I’ve experienced this dilemma on many occasions and I see my students and others frequently struggling with it as well. The conclusion I’ve reached after 30 years of entrepreneurship? Sometimes you have to sit back, stop pushing and figure out how to get someone or something to pull your idea to market.
You believe in your idea, but you can’t seem to get anyone else to. It’s important to remember that potential licensees and investors are risk-averse. They’re wary of pulling the trigger on an idea they perceive as being too risky. To win them over, you will need to prove that your idea is worth gambling on.
Here are five things you can do to turn the tide and achieve that.
1. Run a successful crowdfunding campaign.
Need to prove that demand for your idea exists? Nothing, and I mean nothing, speaks louder than consumers reaching into their wallets to pay for your product. The evidence is indisputable! In fact, my students are increasingly using crowdfunding to lure potential licensees in.
When a company witnesses dollars rolling in right before its eyes, it quickly jumps on board. Your campaign needs to meet its goal or come close to it. That doesn’t mean you have to raise hundreds of thousands of dollars though. After meeting his modest goal of raising $10,000, one of my students is currently negotiating with a licensee.
2. Get a purchase order.
Let me be clear: This is a gutsy move. You can’t actually fulfill an order at this point, after all. But like I said, nothing speaks louder than an order -- especially a large one. So you should consider showing your prototype to a retail buyer and asking, “Would you order this?”

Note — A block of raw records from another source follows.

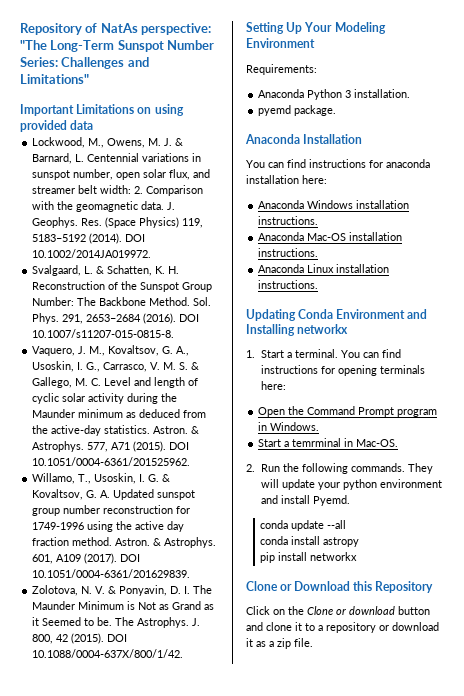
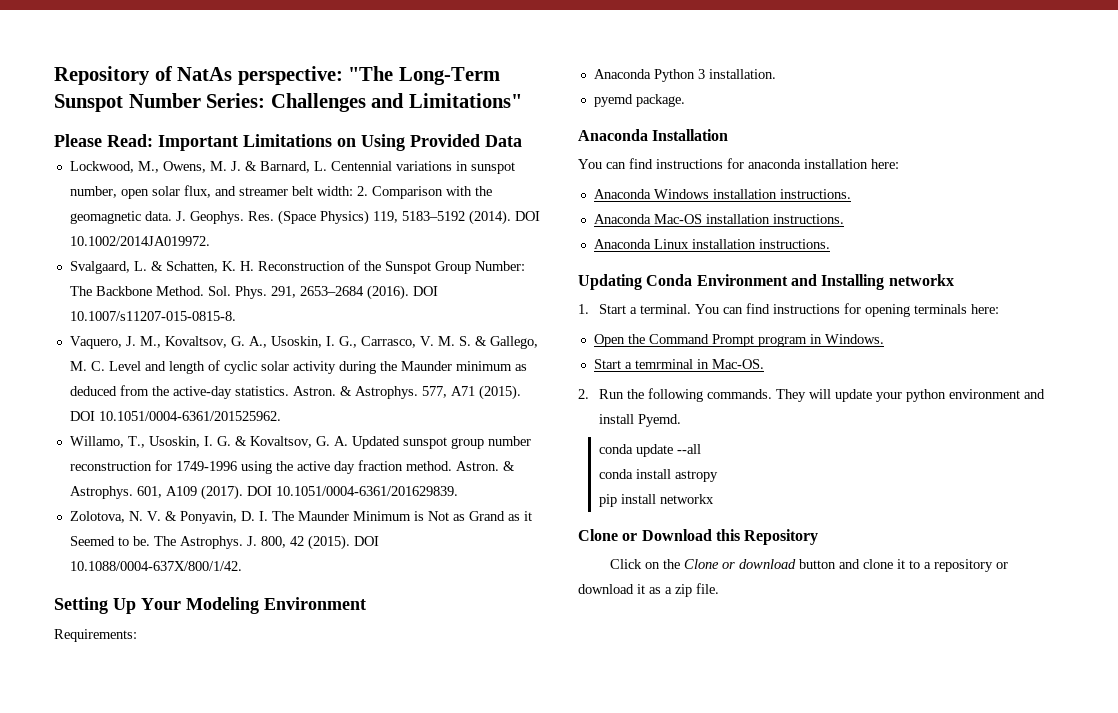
- Important Limitations on using provided data
+ Please Read: Important Limitations on Using Provided Data

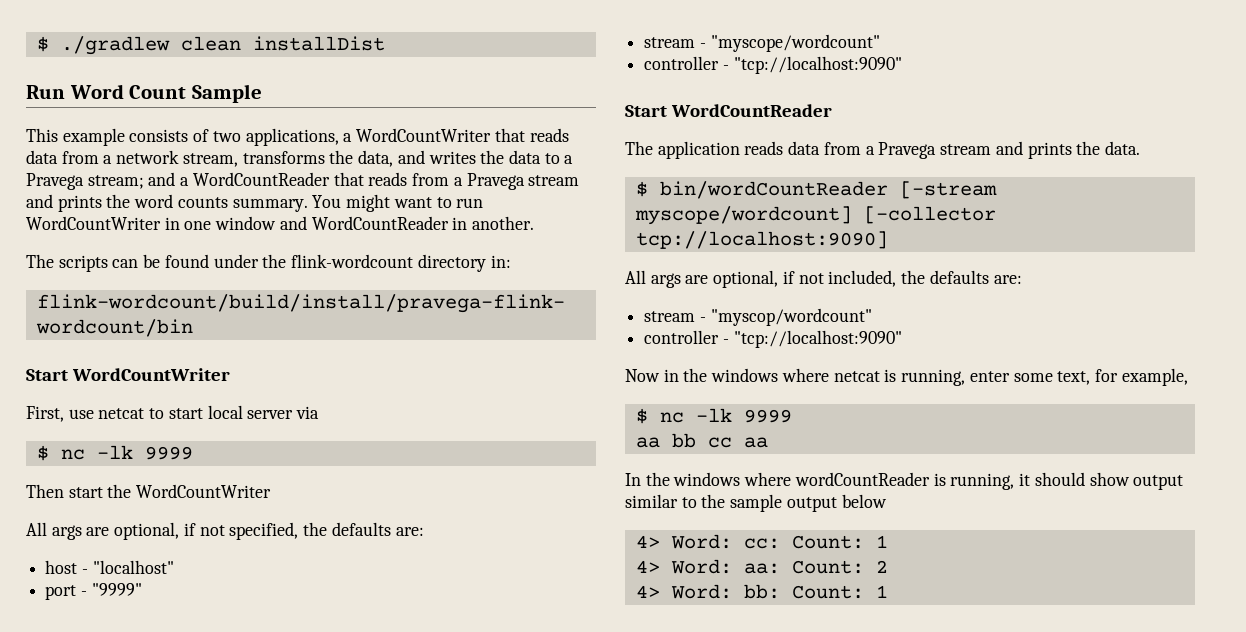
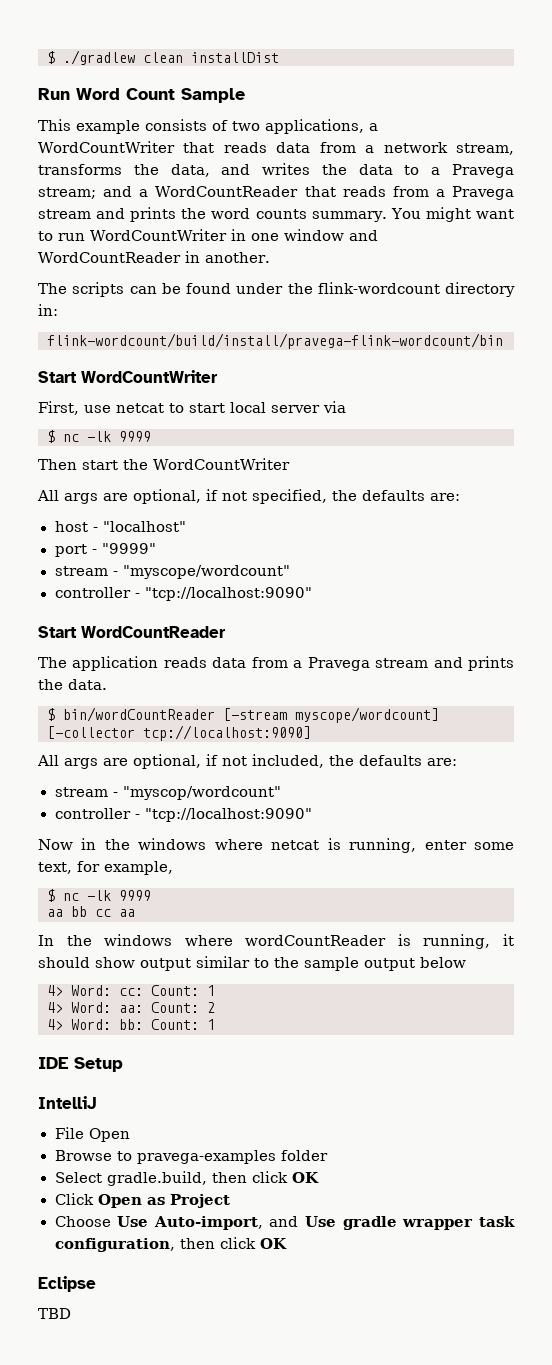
+ IDE Setup
+ IntelliJ
+ File Open
+ Browse to pravega-examples folder
+ Select gradle.build, then click OK
+ Click Open as Project
+ Choose Use Auto-import, and Use gradle wrapper task configuration, then click OK
+ Eclipse
+ TBD

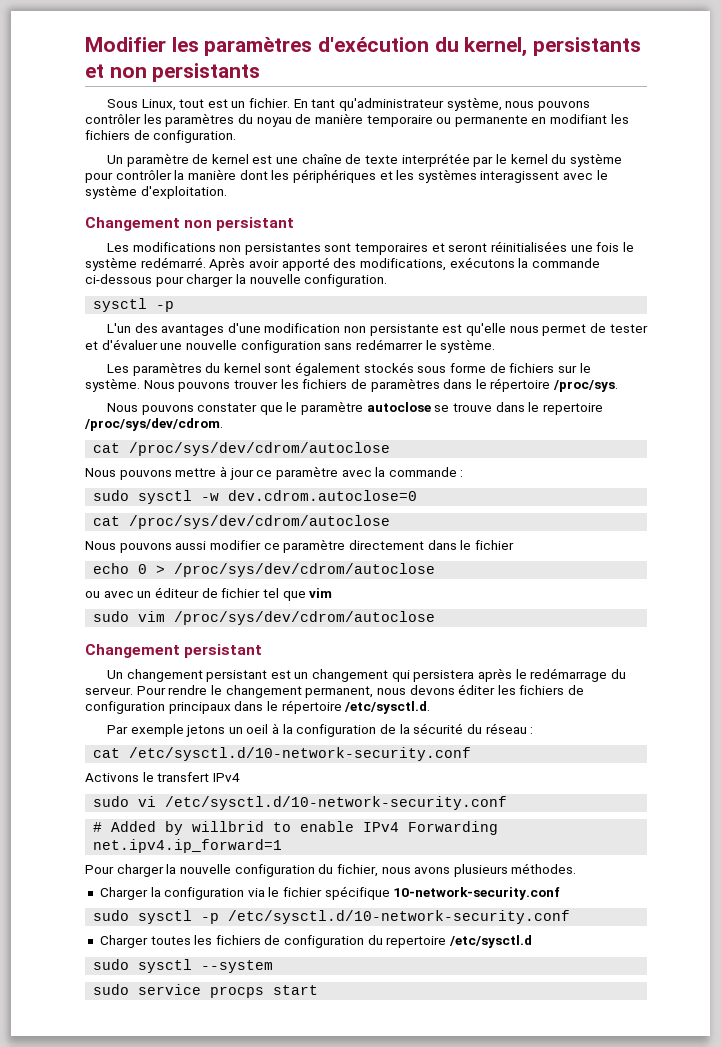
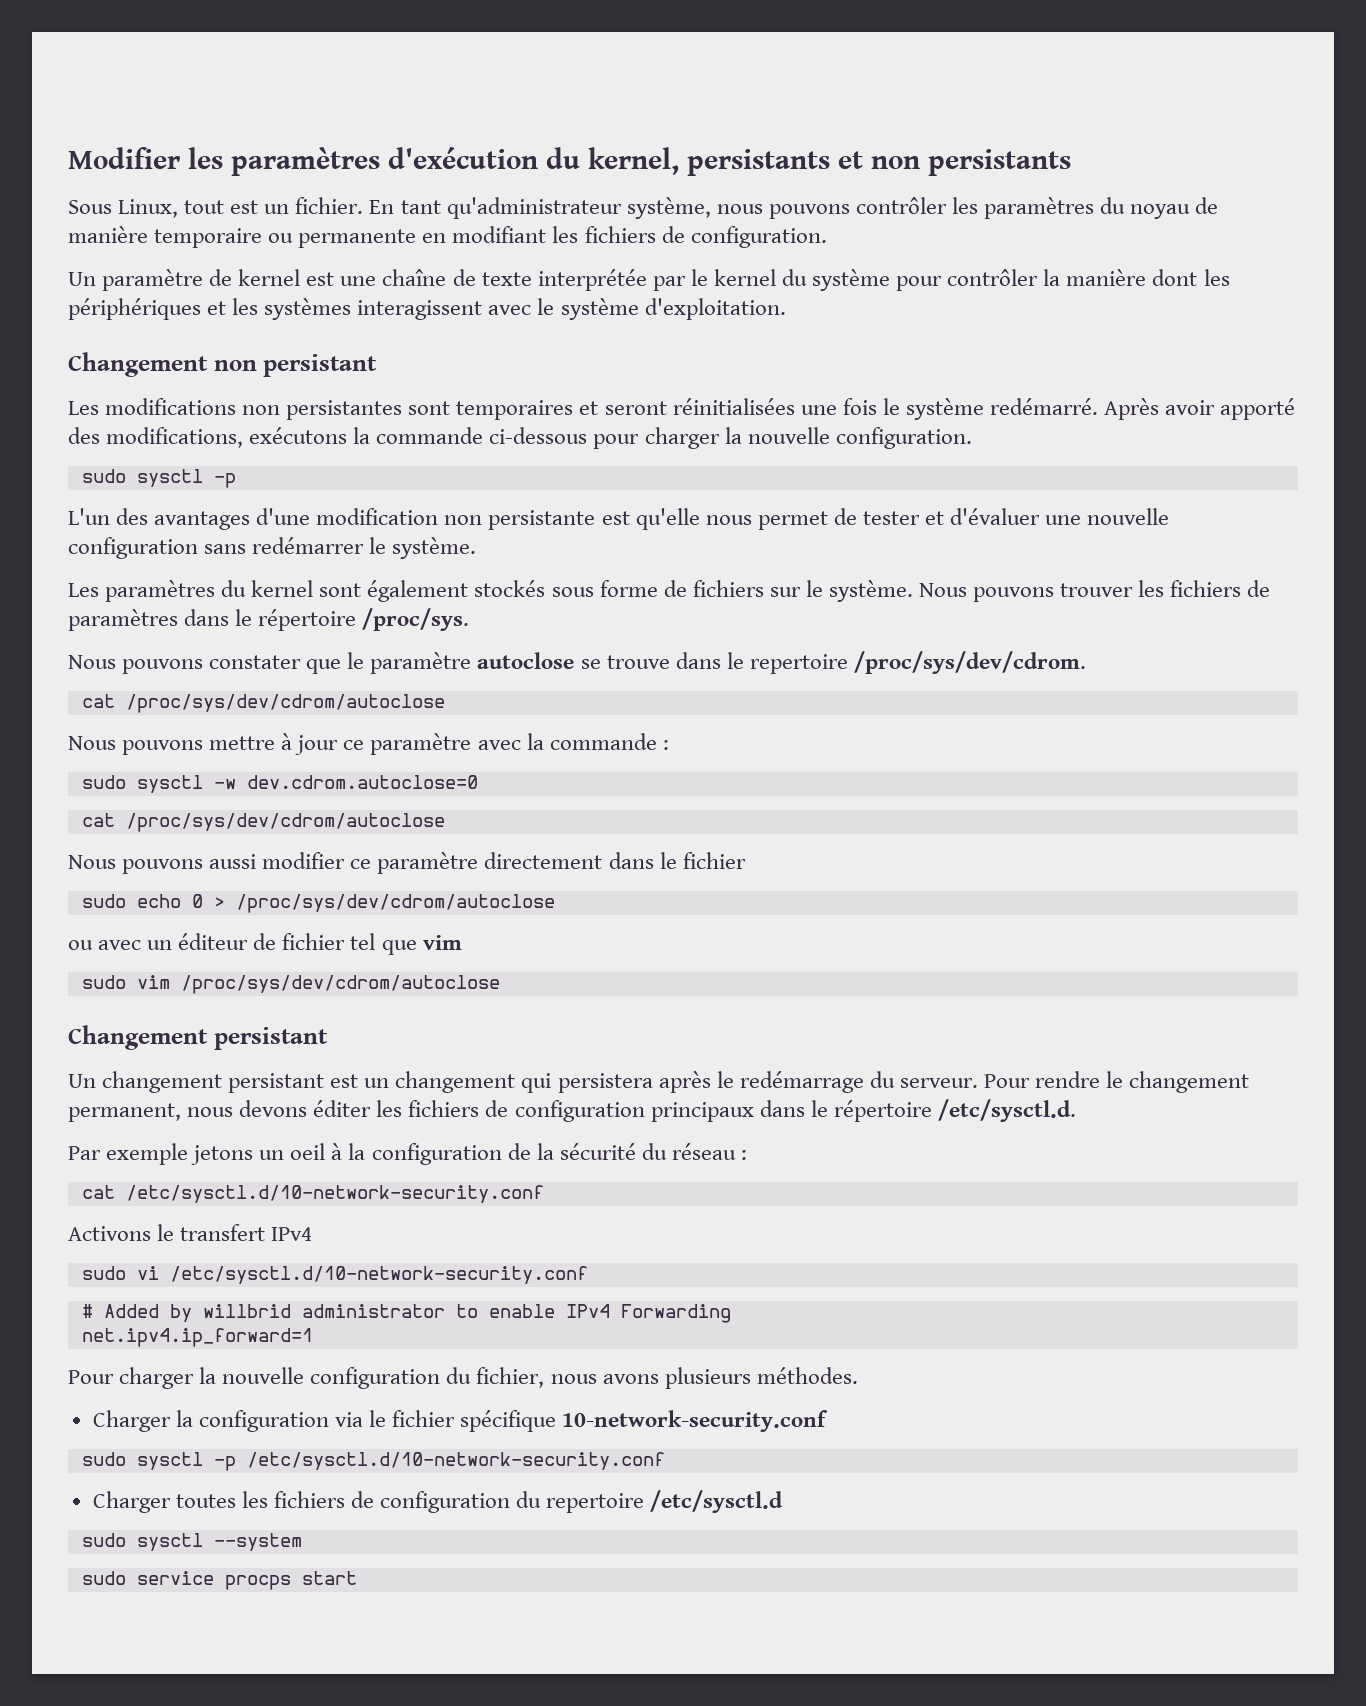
  Après avoir apporté des modifications, exécutons la commande ci-dessous pour charger la nouvelle configuration.
- sysctl -p
+ sudo sysctl -p
- echo 0 > /proc/sys/dev/cdrom/autoclose
+ sudo echo 0 > /proc/sys/dev/cdrom/autoclose
- # Added by willbrid to enable IPv4 Forwarding
+ # Added by willbrid administrator to enable IPv4 Forwarding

I used this technique to convince the company who licensed my rotating label from me to get a move on. The company had been sitting on my technology for more than six months when I showed them a purchase order for 50 million labels from Rexall Sundown. Nine months later my product was in stores.
3. Win an award.
If you enter your idea into a competition and win, others will take notice. Over the years, retailers such as Walmart and Staples have hosted invention competitions. Make48 is an example of a newer innovation competition. After one of my product ideas won a gold at the Edison Awards, my phone rang nonstop for a few weeks.
4. Build a loyal following.
One of my former students, Miguel Valenzuela, created the first version of his product PancakeBot, the world’s first 3-D pancake-printing machine, back in 2011. He spent years working on the project, never quite sure of its future. But the support and encouragement he received at Makers Faires encouraged him to dig his heels in and keep trying.
With the support of the maker community and the ensuing publicity he received, he found a licensee earlier this year.
5. Work a trade show.
I think getting a booth at a trade show shouldn’t be anywhere near your first move, because it will cost you. But if you’re not getting any traction, you should consider it.
The fact is you never know who's going to walk by -- including potential licensees and large retailers. It is a great way of getting exposure and possibly that big order. Again, I’m recommending this option because it really does work. After attending a housewares show, one of my students ended up signing a licensing deal with a company whose representative had walked by and liked her idea.
Pushing and pushing will tire you out and drain your enthusiasm. Take a step back and decide how you can put your creative problem-solving skills to use instead. Remember: Taking away risk is the most surefire way to get people to jump on board.